Bizim coğrafyamızda, zamanında Rusya Sosyal Demokrat İşçi Partisi ya da onun kardeş partileri üzerinde etkili olmuş birçok figür, Lenin’le olan muarızlıkları üzerinden tanınır. Kautsky, Plehanov, Bernstein, Hint’li Roy, belki Luksemburg bunlardan bazılarıdır. Aleksandr Bogdanov da, Lenin’in gazabına uğramış ve köşesine çekilmiştir. 1905 Devrimi’nden sonra, Bolşeviklerin içinden çıkan ve bizim Hikmet Kıvılcımlı’nın matrak bir şekilde “hotzotçular” diye nitelendirdiği “Otzovist” kanadına mensuptur Bogdanov. Otzovistler, Duma’daki sosyal demokrat milletvekillerinin geri çağrılmasını istemektedirler.

Bu kısa değiniden sonra devam edelim. Bogdanov’un Proletkult macerası en bilineni. Lunaçarskiy ile birlikte kuruluşunda yer aldığı Proletkult hareketi, Sovyet aydınları ve parti içerisinde büyük tartışmalar yaratıyor. Bu tartışmalar neticesinde, Proletkult sönümleniyor.

Aynı Bogdanov, 1924 yılında kan transferi deneylerine başlıyor. Amacının şu ilginç temalar olduğu iddia ediliyor: Ebedi gençlik, yani ölümsüzlük ya da en azından bölgesel gençleştirme. 11 başarılı deneyin ardından, Bogdanov kendi görmesinde iyileşme, kelleşmeyi durdurma ve başka olumlu semptomlar gördüğünü iddia eder. Wikipedia’da yazdığına göre, Leonid Krasin Bogdanov’un eşine yazdığı bir mektupta, bu eski Bolşevik’in “7 yaş, hayır hayır, 10 yaş gençleştiğini” söyleyecektir. Bogdanov hemen ardından, Hematoloji ve Kan Transferi Enstitüsü’nü kuracaktır.
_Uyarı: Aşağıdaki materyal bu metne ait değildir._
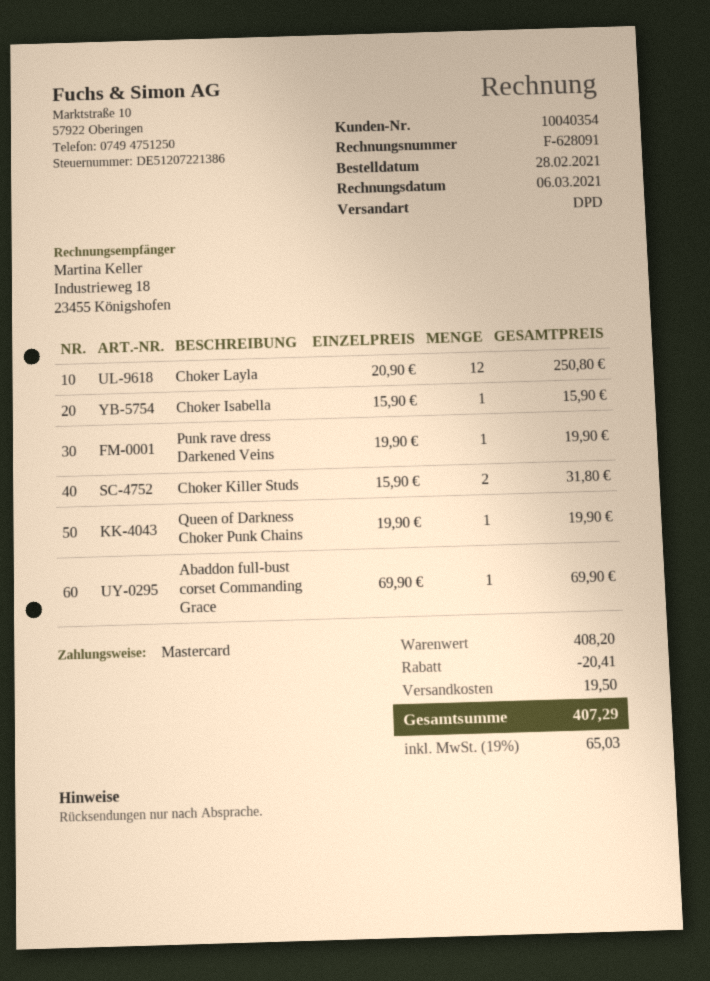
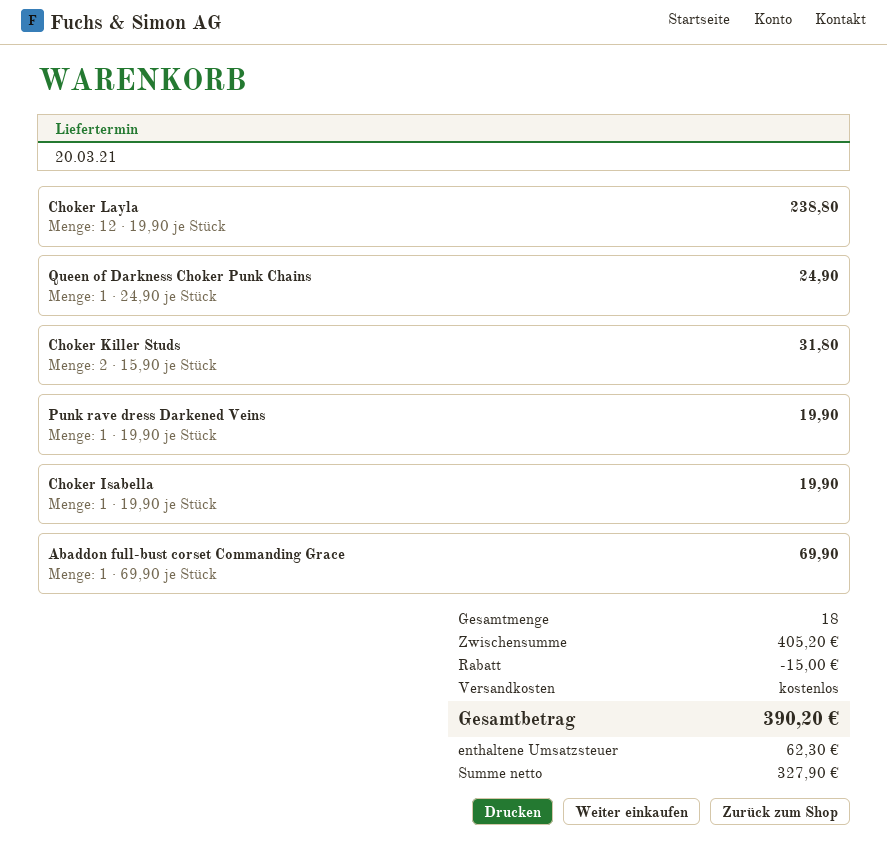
Choker Layla: 12 x 20.90 = 250.80 -> 12 x 19.90 = 238.80
Choker Isabella: 1 x 15.90 = 15.90 -> 1 x 19.90 = 19.90
Queen of Darkness Choker Punk Chains: 1 x 19.90 = 19.90 -> 1 x 24.90 = 24.90
subtotal: 408.20 -> 405.20
discount: 20.41 -> 15.00
shipping: 19.50 -> 0.00
tax: 65.03 -> 62.30
total: 407.29 -> 390.20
Ölümü de trajiktir: Sıtma ve tüberküloz taşıyan bir öğrencisinden aldığı kanı kendisine transfer ederken hayatını kaybedecektir. İlginç olan, Bogdanov’un hayatını kaybettiği deneyde, hocasının kanını alan öğrencinin tam bir iyileşme sağlaması olacaktır.

Mühendis Menni ve bilim
Bogdanov’un komünizmi kurmuş Mars toplumunu anlattığı Kızıl Yıldız kitabı daha önce Yordam yayınları tarafından basılmıştı. Yakınlarda ise, kronolojik olarak Mars’ta komünizm kurulmadan önce yaşananları anlattığı yeni kitabı Mühendis Menni(**), yine Yordam tarafından yayımlandı.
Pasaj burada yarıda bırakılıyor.